In 1979 Tito Puente appeared in Tokyo, performing with his Latin Jazz Ensemble and conducting a workshop in Latin rhythms. Attending both events was a young Japanese percussionist, Shingo "Carlos" Kanno. It was his first experience hearing live Latin music, and it ignited him with an irrepressible passion for Latin and Caribbean rhythms. He began playing congas, studied the recordings of Puente and Carlos "Patato" Valdez, and has since mastered most every Latin percussion instrument there is.

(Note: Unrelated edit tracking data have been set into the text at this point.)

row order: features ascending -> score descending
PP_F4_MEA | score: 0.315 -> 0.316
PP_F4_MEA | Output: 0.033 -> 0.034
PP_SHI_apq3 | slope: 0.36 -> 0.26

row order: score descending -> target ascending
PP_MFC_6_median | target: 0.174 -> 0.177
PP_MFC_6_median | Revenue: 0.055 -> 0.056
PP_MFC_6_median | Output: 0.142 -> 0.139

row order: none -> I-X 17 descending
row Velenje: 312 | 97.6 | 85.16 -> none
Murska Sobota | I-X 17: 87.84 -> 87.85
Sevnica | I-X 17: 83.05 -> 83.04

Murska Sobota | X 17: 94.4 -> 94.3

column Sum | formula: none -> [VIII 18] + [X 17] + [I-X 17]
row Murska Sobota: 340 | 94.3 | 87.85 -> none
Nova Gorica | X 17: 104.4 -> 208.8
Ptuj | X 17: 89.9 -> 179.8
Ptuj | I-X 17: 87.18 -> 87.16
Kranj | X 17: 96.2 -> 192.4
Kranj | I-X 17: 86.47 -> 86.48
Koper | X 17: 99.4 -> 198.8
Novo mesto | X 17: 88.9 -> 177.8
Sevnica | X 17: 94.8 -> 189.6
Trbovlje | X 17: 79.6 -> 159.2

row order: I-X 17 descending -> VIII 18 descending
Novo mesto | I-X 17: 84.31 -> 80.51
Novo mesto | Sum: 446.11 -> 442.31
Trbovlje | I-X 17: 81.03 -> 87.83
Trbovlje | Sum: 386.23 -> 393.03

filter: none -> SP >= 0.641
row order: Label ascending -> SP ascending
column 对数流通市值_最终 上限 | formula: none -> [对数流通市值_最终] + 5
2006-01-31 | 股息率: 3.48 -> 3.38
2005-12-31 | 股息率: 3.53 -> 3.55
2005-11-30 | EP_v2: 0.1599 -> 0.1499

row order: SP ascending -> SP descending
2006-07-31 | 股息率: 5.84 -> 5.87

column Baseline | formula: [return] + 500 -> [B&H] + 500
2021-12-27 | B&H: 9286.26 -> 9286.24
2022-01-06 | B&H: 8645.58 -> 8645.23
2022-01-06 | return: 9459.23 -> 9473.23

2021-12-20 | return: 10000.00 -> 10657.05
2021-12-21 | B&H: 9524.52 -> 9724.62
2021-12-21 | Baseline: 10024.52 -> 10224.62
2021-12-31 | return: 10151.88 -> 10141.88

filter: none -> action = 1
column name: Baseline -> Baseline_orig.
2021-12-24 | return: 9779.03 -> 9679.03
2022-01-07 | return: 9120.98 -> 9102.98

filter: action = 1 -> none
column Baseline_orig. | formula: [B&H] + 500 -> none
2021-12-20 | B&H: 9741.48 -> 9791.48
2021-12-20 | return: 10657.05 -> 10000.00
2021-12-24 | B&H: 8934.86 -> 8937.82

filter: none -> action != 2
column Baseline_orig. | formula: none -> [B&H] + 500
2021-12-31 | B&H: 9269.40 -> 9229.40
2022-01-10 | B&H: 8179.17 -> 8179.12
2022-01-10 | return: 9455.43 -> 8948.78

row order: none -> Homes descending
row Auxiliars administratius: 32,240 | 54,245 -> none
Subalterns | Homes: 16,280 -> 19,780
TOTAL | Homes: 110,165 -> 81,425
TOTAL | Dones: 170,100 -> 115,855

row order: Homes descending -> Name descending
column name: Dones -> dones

In the early '90s, from his base in Tokyo, Kanno formed a salsa band, Orquesta de la Luz. The all-Japanese group perfected its groove by jamming with every salsa band that toured Japan, and even learned some Latin "moves" from New York choreographer Eddie Torres. Orquesta gained a huge following, their early albums topping Billboard's Latin charts. The Japanese salseros were living proof of Kanno's motto: "Salsa has no borders!".
Kanno now leads a swinging 18-piece big band, the Nettai Tropical Jazz Band, that has released two albums in the U.S. ("September" and "Live from Yokohama") and a third in Japan. Nettai recently opened for an all-star Latin show (which included Puente and Giovanni Hidalgo) at New York's Carnegie Hall, and is scheduled to appear at several jazz festivals in Japan.
Besides leading his own bands, Kanno has performed with jazz flutist Dave Valentin, jazz keyboardist Naoya Matsuaka, and rockers Casiopea. He also produced an instructional video (in Japanese) that demonstrates techniques for playing modern salsa percussion.